Pregunta César M. cuál es la estación del año que más nos gusta. Tengo una extraña desazón cuando trato de buscar una respuesta. De pequeño adoraba el verano. No había clase ni obligaciones. Íbamos a menudo al cortijo de mis abuelos y nos bañábamos en la alberca de mi abuelo. Allí rodeado de cañaveras y hojas de plátano y en un entorno poblado de hormigas, zapateros, helicópteros (libélulas), avispas dichosas e incluso ranas. A pesar de la suciedad del agua, nos lo pasábamos muy bien. Antes uno se remojaba en barro y basura y nadie enfermaba; ahora parece que hasta el aire envenena. La cuestión es que amaba los veranos y las siestas con mi madre en el sofá, siempre tan protegido por su brazo.
Pero los veranos empezaron a ser un horror.
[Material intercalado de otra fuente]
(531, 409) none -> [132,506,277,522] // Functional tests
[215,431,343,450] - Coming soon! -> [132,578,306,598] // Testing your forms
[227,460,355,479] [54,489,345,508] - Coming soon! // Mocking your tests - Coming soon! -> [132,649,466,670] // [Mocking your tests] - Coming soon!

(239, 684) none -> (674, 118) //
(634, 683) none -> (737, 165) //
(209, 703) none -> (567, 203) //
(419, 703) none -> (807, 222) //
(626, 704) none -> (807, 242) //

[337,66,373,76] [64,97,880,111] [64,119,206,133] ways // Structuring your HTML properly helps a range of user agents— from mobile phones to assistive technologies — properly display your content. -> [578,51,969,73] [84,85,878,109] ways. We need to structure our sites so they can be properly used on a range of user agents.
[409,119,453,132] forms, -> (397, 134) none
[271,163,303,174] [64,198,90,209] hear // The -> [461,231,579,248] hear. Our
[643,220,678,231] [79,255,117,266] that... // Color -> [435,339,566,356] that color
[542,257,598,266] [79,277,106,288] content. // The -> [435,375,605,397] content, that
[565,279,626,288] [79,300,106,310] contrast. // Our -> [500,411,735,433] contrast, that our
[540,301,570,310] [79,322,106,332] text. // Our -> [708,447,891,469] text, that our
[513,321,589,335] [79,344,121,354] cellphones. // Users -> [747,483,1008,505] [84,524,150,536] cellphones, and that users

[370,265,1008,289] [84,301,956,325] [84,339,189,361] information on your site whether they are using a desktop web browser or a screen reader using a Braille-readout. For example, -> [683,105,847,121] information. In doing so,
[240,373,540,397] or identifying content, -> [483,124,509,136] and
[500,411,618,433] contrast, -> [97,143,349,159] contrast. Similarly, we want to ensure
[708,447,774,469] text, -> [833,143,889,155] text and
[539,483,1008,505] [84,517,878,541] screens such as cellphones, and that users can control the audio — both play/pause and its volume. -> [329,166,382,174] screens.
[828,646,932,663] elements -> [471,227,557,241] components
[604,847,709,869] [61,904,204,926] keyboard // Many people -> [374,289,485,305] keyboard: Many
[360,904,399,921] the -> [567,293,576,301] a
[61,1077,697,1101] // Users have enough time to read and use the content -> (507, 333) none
Llegó la adolescencia, la edad de trabajar en los hoteles, de saber lo que cuesta ganarse un sueldo, del valor del esfuerzo, de las obligaciones. El verano ya no sería nunca igual. Desde entonces detesto los veranos, su calor asqueroso, su humedad sudorosa y el peso del estrés. El verano ya no es sinónimo de vacaciones.
El invierno en Granada sí me gustaba mucho. Pasear por sus calles frías, serpenteando entre el aroma a café con tostadas y las estrechas callejuelas, me rejuvenecía. En cambio el tiempo era estresante, menos que en la época de hoteles pero igual de angustioso. Tenía un horario en la universidad agobiante, con clases todo el día, muchos trabajos, traducciones... Poco tiempo para mí. Las navidades se volvieron malditas, siempre con deberes, pendiente de estudiar porque en enero llegaban los duros parciales, con lo cual no podía disfrutar de las vacaciones con mi familia. Desde entonces odio las navidades.
Pero no solo eso.
La semana santa me gustaba mucho de pequeño. Eran místicas, idóneas para la espiritualidad, la filosofía, el pensamiento. Había ricos dulces, olor a incienso, calma en las calles, inundadas por música de tambor y clarinetes, gente callada de negro y esos capuchones (nazarenos) que tanto enigma provocan. Pero con la madurez, llegó la incredulidad. De creer en algo superior llamado dios o como quiera que se llame pasé a no creer en nada sobrenatural. La religión dejó de tener sentido para mí. Entonces la semana santa dejó de ser atractiva. Perdió todo su encanto y como la navidad quedó relegada a convertirse en tiempo para trabajos y deberes. Ya no eran vacaciones.
¿Soy raro por no poder determinar mi estación preferida? ¿Por no ver en las fiestas algo que ilusiona? Quizás porque me he vuelto más dios de las pequeñas cosas. No me gustan los tiempos prefijados. Prefiero ver lo bueno que tiene cada momento. Me quedaré en esta afirmación: Mi estación del año es cada pequeña estación dentro de cada una de ellas.
...cierta tu afirmación...pero a mí me gusta el frío...odio el calor...
ResponderEliminarPues estoy de acuerdo contigo. A mi me gusta el calor y odio el frío. Pero sobre todo me gustan los momentos de cada día. El paso del tiempo me es indiferente. Sólo me interesa cada segundo que sigo vivo.